Dans les prochaines semaines, se tiendront dans le cadre de l’année 2010, baptisée par les Nations Unies « année internationale de la Biodiversité », deux rencontres majeures sur la biodiversité. Il s’agit de la conférence de haut niveau de l’ONU sur la biodiversité, qui aura lieu les 22 et 23 septembre à New-York, et de la dixième Conférence des parties (COP 10), qui se tiendra à Nagoya au Japon du 19 au 29 octobre.

Pour que tous les pays africains puissent adopter une position commune et parler d’une seule voix lors de ces importantes rencontres, se tient depuis lundi 13 septembre 2010, à Libreville, la capitale gabonaise, une conférence panafricaine sur le thème : « Biodiversité et lutte contre la pauvreté : quelles opportunités pour l’Afrique ? ».

Cette conférence se décompose en deux temps : du 13 au 15 septembre, ce seront les ONG et les experts, africains comme internationaux, qui discuteront des points techniques et proposeront des positions sur des grandes thématiques liées à la biodiversité, comme l’accès aux ressources génétiques et les bénéfices d’une coopération internationale sur ce thème, l’économie verte, les liens entre biodiversité et changement climatique et entre biodiversité et désertification, et les liens entre biodiversité et lutte contre la pauvreté. Il s’agira de se pencher sur les causes essentielles qui peuvent expliquer l’appauvrissement de la diversité biologique dans les pays africains, en incluant les besoins réels des populations et d’identifier les priorités du continent sur les questions de biodiversité et le rôle moteur que les ressources biologiques continentales pourraient jouer en faveur du développement et de la lutte contre la pauvreté.

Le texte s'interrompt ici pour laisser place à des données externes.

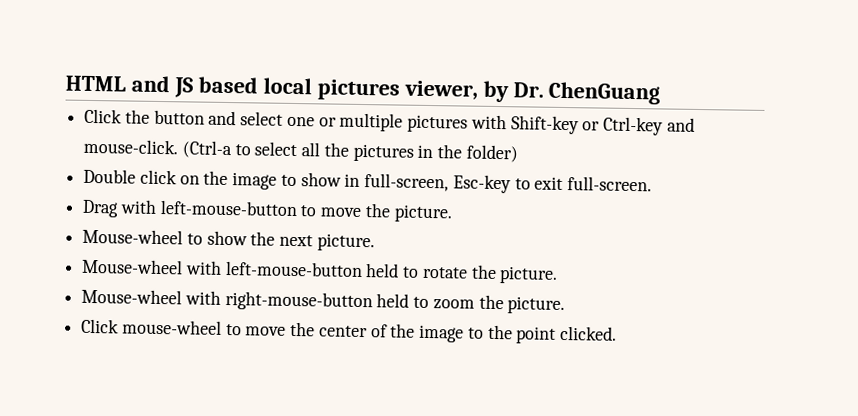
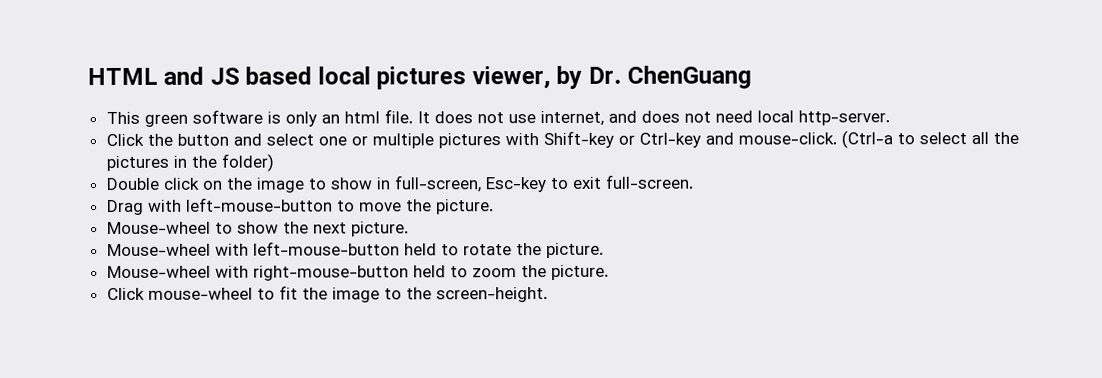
+ This green software is only an html file. It does not use internet, and does not need local http-server.
- Click mouse-wheel to move the center of the image to the point clicked.
+ Click mouse-wheel to fit the image to the screen-height.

Après ce segment technique préparatoire, pourra se dérouler le volet ministériel, les 16 et 17 septembre. Les ministres de l’environnement de toute l’Afrique, ainsi que des représentants de la Banque Africaine de Développement, du Programme des Nations Unies pour l’Environnement sont sur la liste des autorités chargées d’étudier les propositions des experts pour rechercher des positions communes.

La rencontre de Libreville, organisée sous l’égide du gouvernement gabonais, en partenariat avec le secrétariat de la Convention sur la biodiversité des Nations-Unies, le Programme des Nations-Unies pour l’Environnement et la Commission des Nations-Unies pour l’Afrique et l’Union Africaine constitue le premier évènement panafricain de cette ampleur sur la biodiversité.